WHAT YOU ARE ASKED TO DO.
Set down, exactly as written, every line from the top of the records below to the line containing "2016-12-31 | eps: 1.97 -> 1.96", both ends included, and no others.

[EXTRACTED DATA Boundary: Start]

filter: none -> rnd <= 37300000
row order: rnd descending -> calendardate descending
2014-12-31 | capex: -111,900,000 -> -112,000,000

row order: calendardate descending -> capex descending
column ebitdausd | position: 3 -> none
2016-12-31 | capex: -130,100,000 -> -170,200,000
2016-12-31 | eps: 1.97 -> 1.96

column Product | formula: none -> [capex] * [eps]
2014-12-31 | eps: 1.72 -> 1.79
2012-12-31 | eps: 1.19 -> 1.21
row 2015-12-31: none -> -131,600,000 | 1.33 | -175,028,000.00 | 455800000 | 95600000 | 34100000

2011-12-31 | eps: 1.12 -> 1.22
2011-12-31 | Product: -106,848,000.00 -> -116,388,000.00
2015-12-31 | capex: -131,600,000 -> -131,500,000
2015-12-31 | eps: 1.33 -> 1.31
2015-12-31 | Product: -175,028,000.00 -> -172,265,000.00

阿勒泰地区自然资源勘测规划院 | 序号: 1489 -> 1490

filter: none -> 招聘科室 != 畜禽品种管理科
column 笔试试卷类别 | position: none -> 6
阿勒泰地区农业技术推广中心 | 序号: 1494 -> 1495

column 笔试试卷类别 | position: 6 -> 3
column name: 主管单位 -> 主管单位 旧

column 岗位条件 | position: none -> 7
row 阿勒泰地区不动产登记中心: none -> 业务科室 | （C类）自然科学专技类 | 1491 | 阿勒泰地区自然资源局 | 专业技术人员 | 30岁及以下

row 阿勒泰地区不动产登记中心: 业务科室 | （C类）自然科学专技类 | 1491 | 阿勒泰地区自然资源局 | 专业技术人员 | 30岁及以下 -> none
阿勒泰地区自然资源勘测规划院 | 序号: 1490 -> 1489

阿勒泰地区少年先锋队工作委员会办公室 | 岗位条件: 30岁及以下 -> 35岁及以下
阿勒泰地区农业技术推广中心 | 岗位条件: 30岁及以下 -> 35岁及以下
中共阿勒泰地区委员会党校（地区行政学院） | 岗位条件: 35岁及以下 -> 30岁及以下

[EXTRACTED DATA Boundary: End]

COMPLETED EXERCISE.
filter: none -> rnd <= 37300000
row order: rnd descending -> calendardate descending
2014-12-31 | capex: -111,900,000 -> -112,000,000

row order: calendardate descending -> capex descending
column ebitdausd | position: 3 -> none
2016-12-31 | capex: -130,100,000 -> -170,200,000
2016-12-31 | eps: 1.97 -> 1.96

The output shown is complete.